What is needed is an exact copy of the records below, with the pictures left out.
-- Task inputs follows --
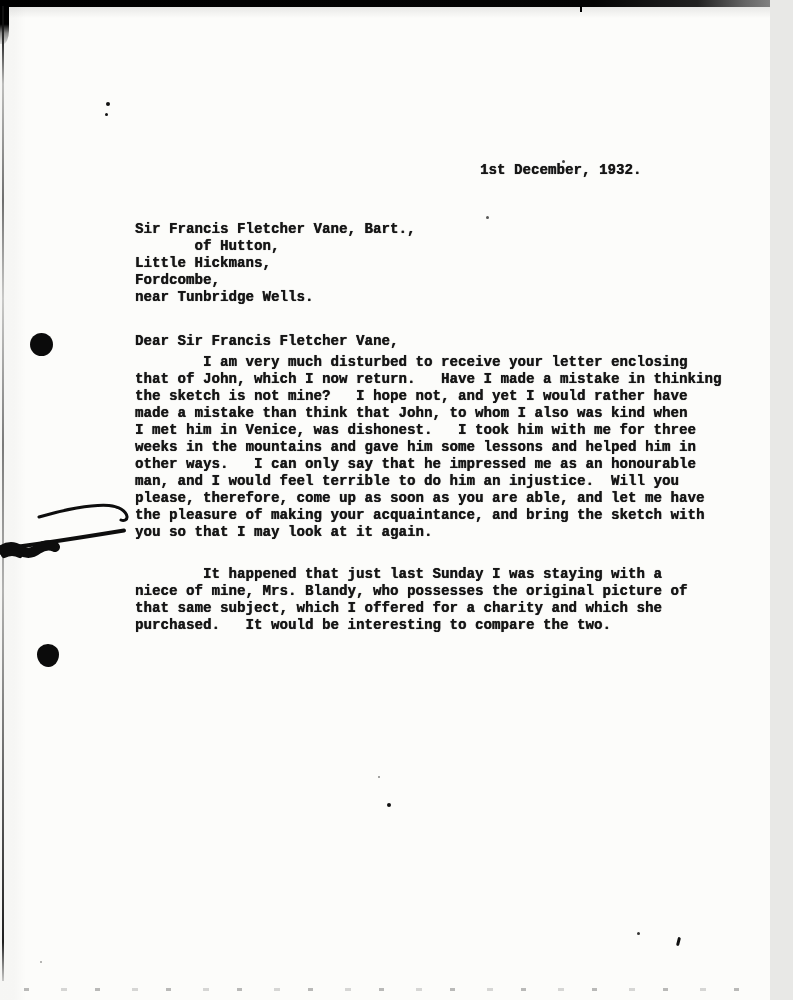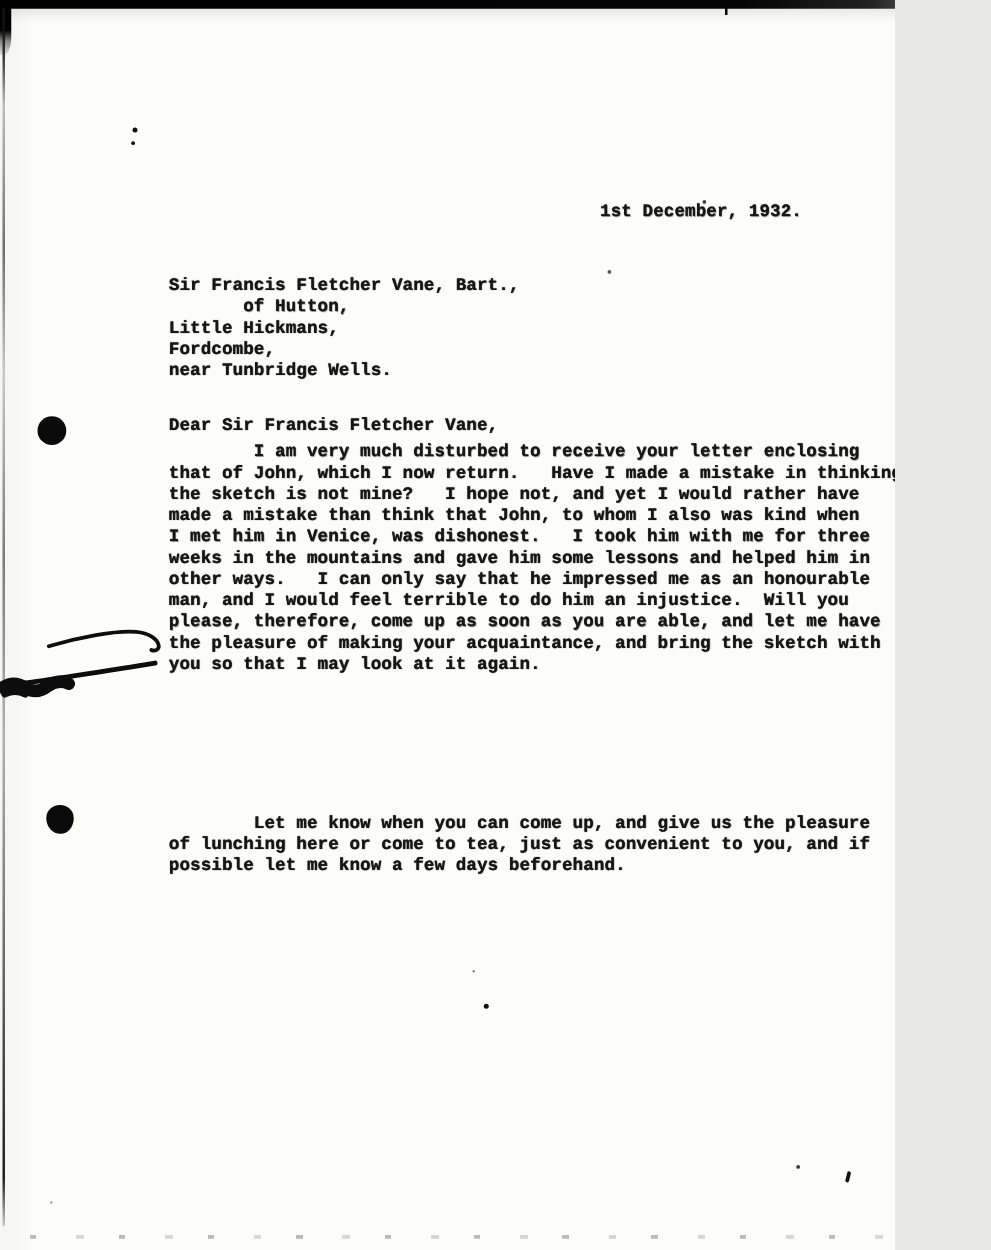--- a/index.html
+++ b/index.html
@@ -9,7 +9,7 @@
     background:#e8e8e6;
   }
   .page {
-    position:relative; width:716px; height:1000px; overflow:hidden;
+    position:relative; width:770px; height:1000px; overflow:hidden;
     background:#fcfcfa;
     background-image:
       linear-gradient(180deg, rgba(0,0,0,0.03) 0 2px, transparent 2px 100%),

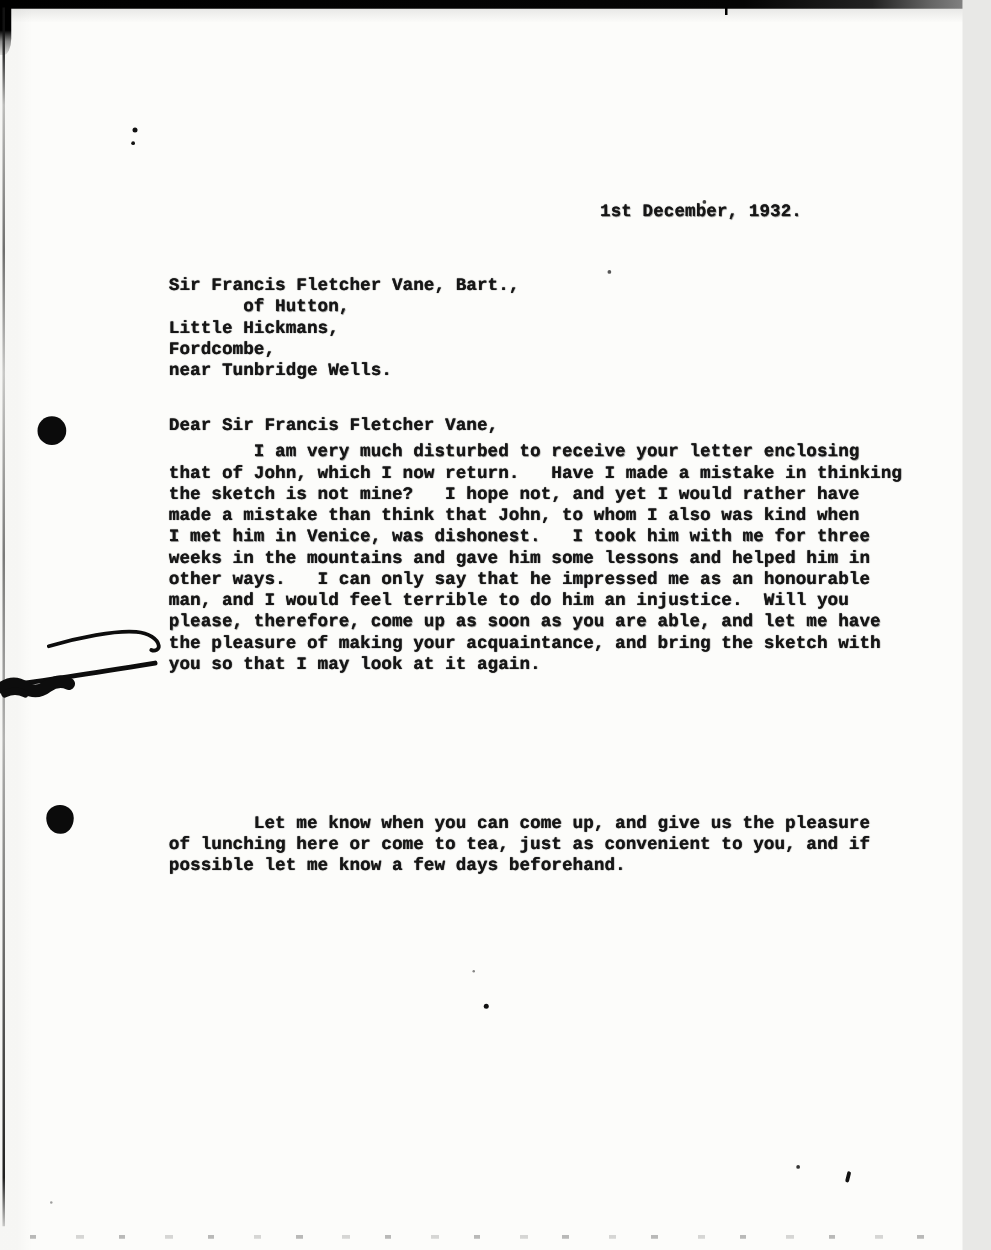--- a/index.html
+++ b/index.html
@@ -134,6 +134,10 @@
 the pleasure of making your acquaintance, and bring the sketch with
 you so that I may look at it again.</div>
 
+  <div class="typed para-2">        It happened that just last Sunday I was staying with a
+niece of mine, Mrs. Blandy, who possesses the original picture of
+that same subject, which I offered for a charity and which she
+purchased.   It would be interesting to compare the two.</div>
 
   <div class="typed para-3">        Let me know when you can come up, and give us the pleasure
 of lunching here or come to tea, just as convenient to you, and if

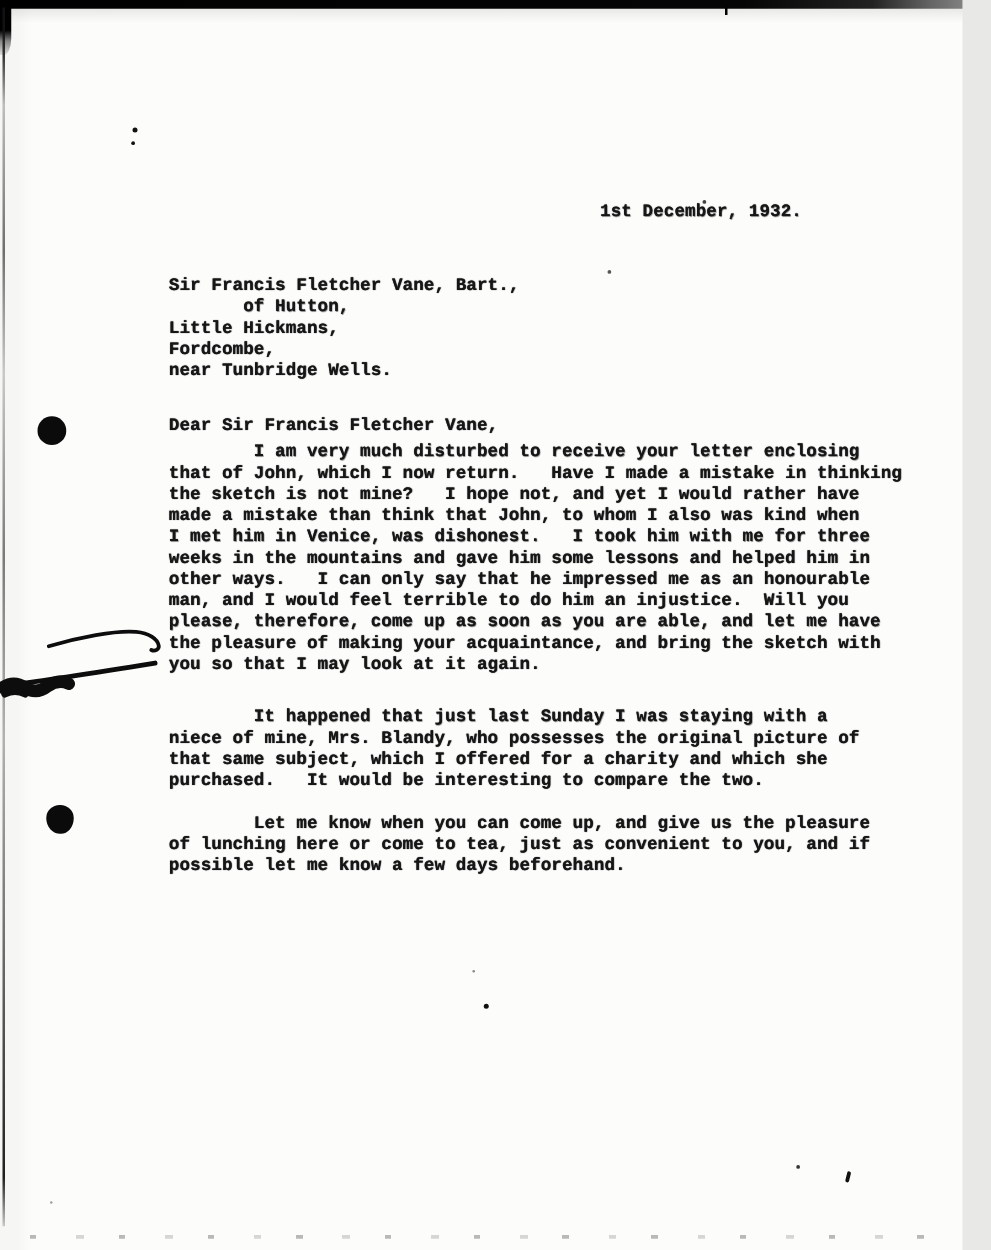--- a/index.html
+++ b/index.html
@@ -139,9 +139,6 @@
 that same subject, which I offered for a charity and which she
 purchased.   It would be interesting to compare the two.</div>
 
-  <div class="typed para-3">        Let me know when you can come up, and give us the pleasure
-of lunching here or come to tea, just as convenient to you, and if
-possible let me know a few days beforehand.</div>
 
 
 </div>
-- Task inputs concluded --
* _Exercise result_:
--- a/index.html
+++ b/index.html
@@ -9,7 +9,7 @@
     background:#e8e8e6;
   }
   .page {
-    position:relative; width:716px; height:1000px; overflow:hidden;
+    position:relative; width:770px; height:1000px; overflow:hidden;
     background:#fcfcfa;
     background-image:
       linear-gradient(180deg, rgba(0,0,0,0.03) 0 2px, transparent 2px 100%),

--- a/index.html
+++ b/index.html
@@ -134,6 +134,10 @@
 the pleasure of making your acquaintance, and bring the sketch with
 you so that I may look at it again.</div>
 
+  <div class="typed para-2">        It happened that just last Sunday I was staying with a
+niece of mine, Mrs. Blandy, who possesses the original picture of
+that same subject, which I offered for a charity and which she
+purchased.   It would be interesting to compare the two.</div>
 
   <div class="typed para-3">        Let me know when you can come up, and give us the pleasure
 of lunching here or come to tea, just as convenient to you, and if

--- a/index.html
+++ b/index.html
@@ -139,9 +139,6 @@
 that same subject, which I offered for a charity and which she
 purchased.   It would be interesting to compare the two.</div>
 
-  <div class="typed para-3">        Let me know when you can come up, and give us the pleasure
-of lunching here or come to tea, just as convenient to you, and if
-possible let me know a few days beforehand.</div>
 
 
 </div>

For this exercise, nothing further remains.